Ahmet Kaya, “Karar Vermek Zor” adlı şarkıyı Malatya Beylerderesi’nde öldürülen kurucu önderlerimiz İlker Akman, Yusuf Ziya Güneş ve Hasan Basri Temizalp için besteledi:
“Malatya’dan çıktım yola, yollar yanıyor
Düşman sarmış dört yanımı, kurşun saçıyor
Düşmüşüm bir çukura, canım yanıyor
Yaşasam mı, ölsem mi?
Karar vermek zor
Düşmüşüm bir çukura, canım yanıyor
Yaşasam mı, ölsem mi?
Karar vermek zor
Beyler deresinde kardaş, pusu kurdular
Dağda çadır çadır açtılar, tüfek çaktılar
İlker kardeşi canımdan, canımdan vurdular
Yaşasak mı, ölsek mi?
Karar vermek zor
İlker kardeşi canımdan, canımdan vurdular
Yaşasam mı, ölsem mi?
Karar vermek zor”
Bütün yoldaşlarımızda Ahmet Kaya sevgisi çok güçlü ve derindir. Ahmet Kaya hayattayken yukarıda açıkladığım bilgilere az sayıda yoldaşım vakıftı. Ama bu bilgilere vakıf olmadığı halde istisnasız bütün yoldaşlarımızda derin bir Ahmet Kaya sevgisi vardı. Ama örgütsel olarak onun aramızdaki yerini bilenlerin bu sevgisi ve yoldaşlık bağı bambaşka bir derinlik taşıyor. Bu duygu karşılıklı vefa duygusudur. Bu, yoldaşlığın gereği olan birbirine sımsıkı tutunma ve sahiplenme davranışıdır.

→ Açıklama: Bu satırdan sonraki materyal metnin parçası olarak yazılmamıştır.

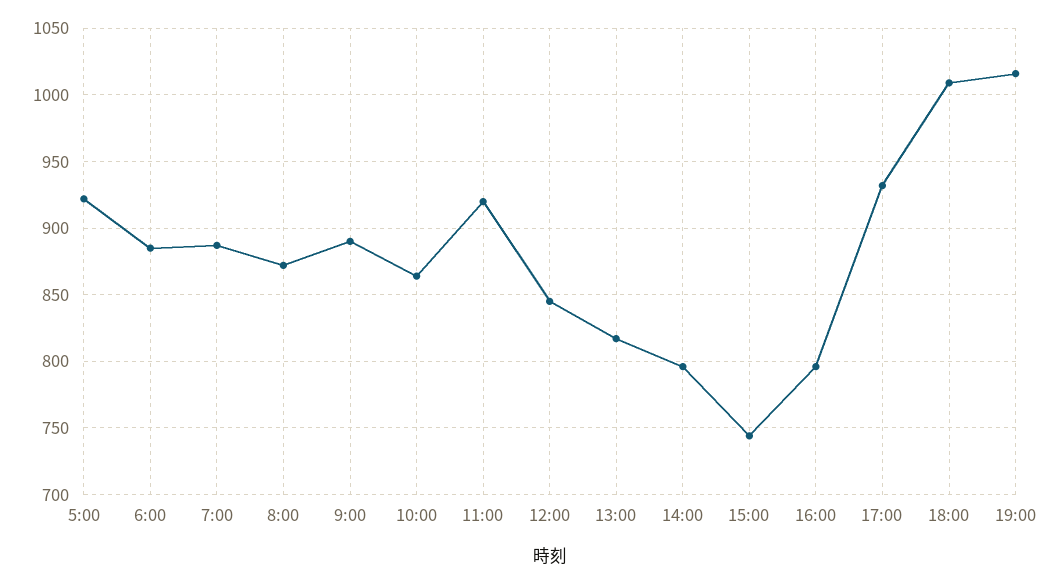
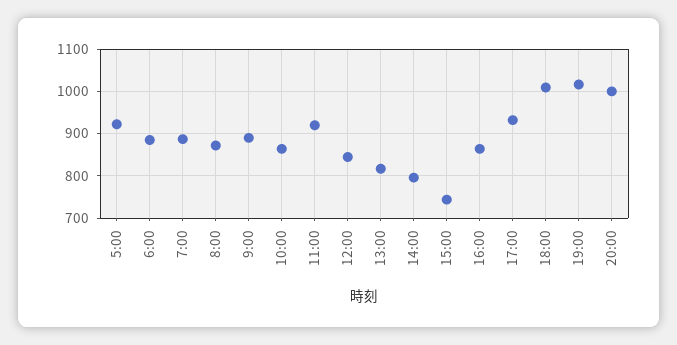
16:00: 795 -> 860
20:00: none -> 1000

Kemal Bayram yoldaşımız vefat etmiş ve cenazesini Türkiye’ye uğurlamak üzere Paris’e gitmiştim. Uğurlama töreni sonrası Ahmet Kaya’nın ve Yılmaz Güney’in mezarlarını ziyaret etmek üzere mezarlığa gittim. Ahmet Kaya’nın mezarı başında, üzerinde “Kemal Bayram” yazılı henüz taze bir demet çiçek gördüm. Anladım ki Kemal Bayram yoldaşımız öldüğü gün bu çiçek demetini çocukları aracılığıyla Ahmet Kaya’nın mezarına göndermiş ve bir bakıma onunla vedalaşmıştı. Hem Kemal Bayram’ın, öldüğü gün yaptığı bu davranış, hem de Kemal Bayram’ı Türkiye’ye uğurlama töreninden sonra Ahmet Kaya’nın mezarına giderek bu olaya tanık olmam, aramızdaki yoldaşlık bağının manevi gücünün göstergesiydi.

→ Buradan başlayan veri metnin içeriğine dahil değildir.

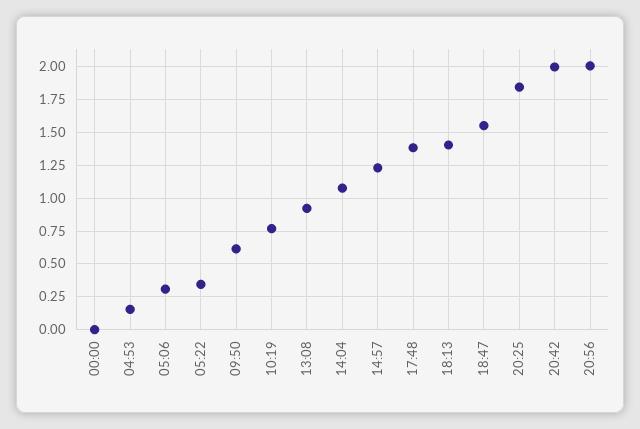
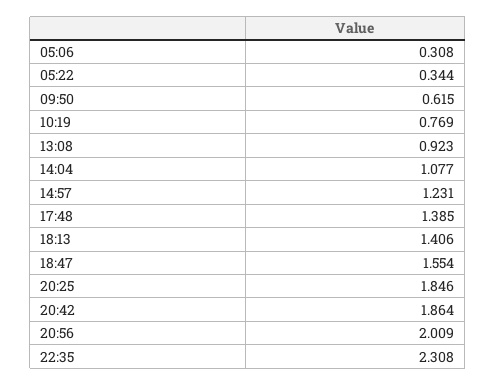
00:00: 0 -> none
04:53: 0.15 -> none
20:42: 2 -> 1.864
22:35: none -> 2.308

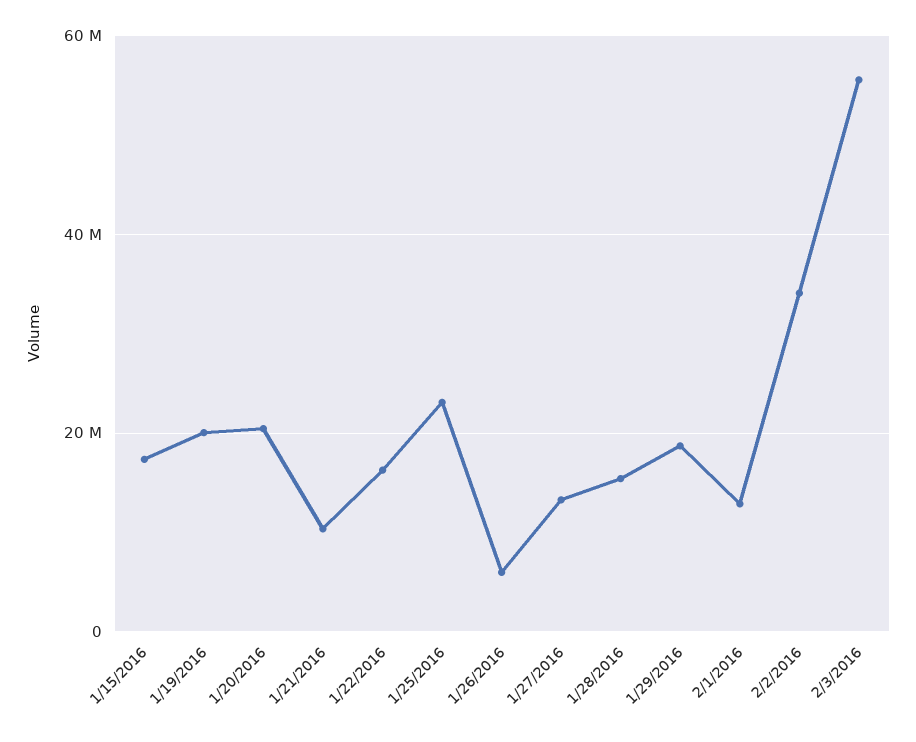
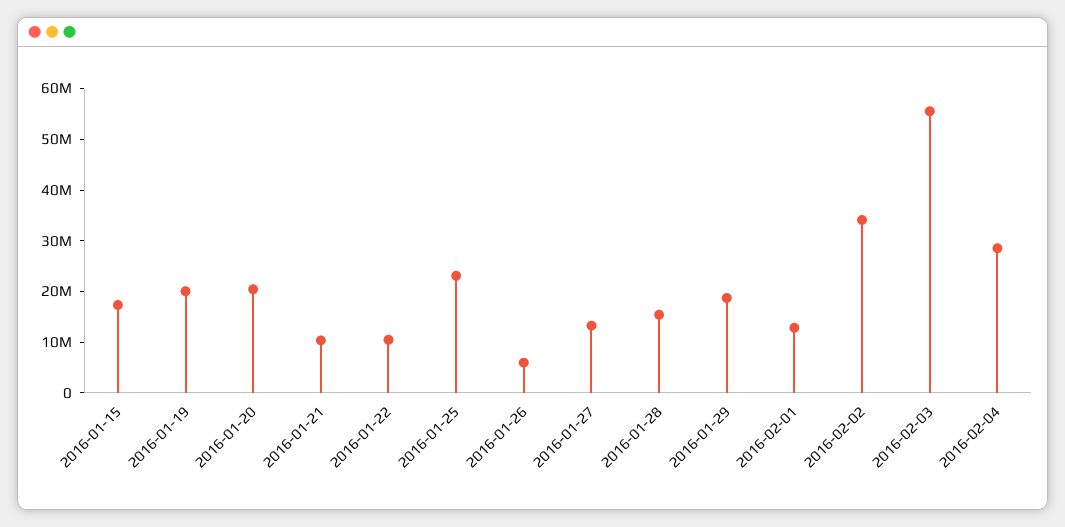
1/22/2016: 16000000 -> 10000000
2016-02-04: none -> 28000000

Ölümünün yıl dönümünde Ahmet Kaya’yı özlem ve saygıyla anıyorum. Eserleri ve mücadelesiyle milyonların yüreğinde silinmeyecek bir yere sahip olması dolayısıyla ölümsüz olan yoldaşımız bizim yüreğimizde ise apayrı ve müstesna yere sahip olarak mücadelemizde yaşamaya devam edecektir.
Aşağıda Mihrac Ural yoldaşımızın Ahmet Kaya ile ilgili özel anı ve duygularını da içeren bazı yazılarını ekliyorum.
GERÇEKLERİN SÖZCÜSÜ
Mihrac Ural 16 Kasım 2000
“Kral çıplaktır” diyerek sanatı yücelten onurlu insan. Ahmet Kaya Yoldaş Yüreklerimizde yaşamaya devam edecektir.
Türkiye halkları adına, Kürdün, Türkün, Arapların kardeşliği adına, son çeyrek asrın demokrasi-özgürlük ve hukuk mücadelesinde, gerici devlet mekanizmasının insanlık dışı baskıları ve dayanılmaz ağırlığı altında yorgun düşüp ezilenlere ve ezenlere rağmen, yeniden uyanışın sesi, büyük insan, onurlu devrimci Ahmet Kaya yoldaşın ölüm haberi, halklarımızı olduğu kadar beni ve benim gibi düşünen tüm yoldaşları derinden sarstı. Anlatılması güç acı ve düşünce dolu duygular içindeyiz.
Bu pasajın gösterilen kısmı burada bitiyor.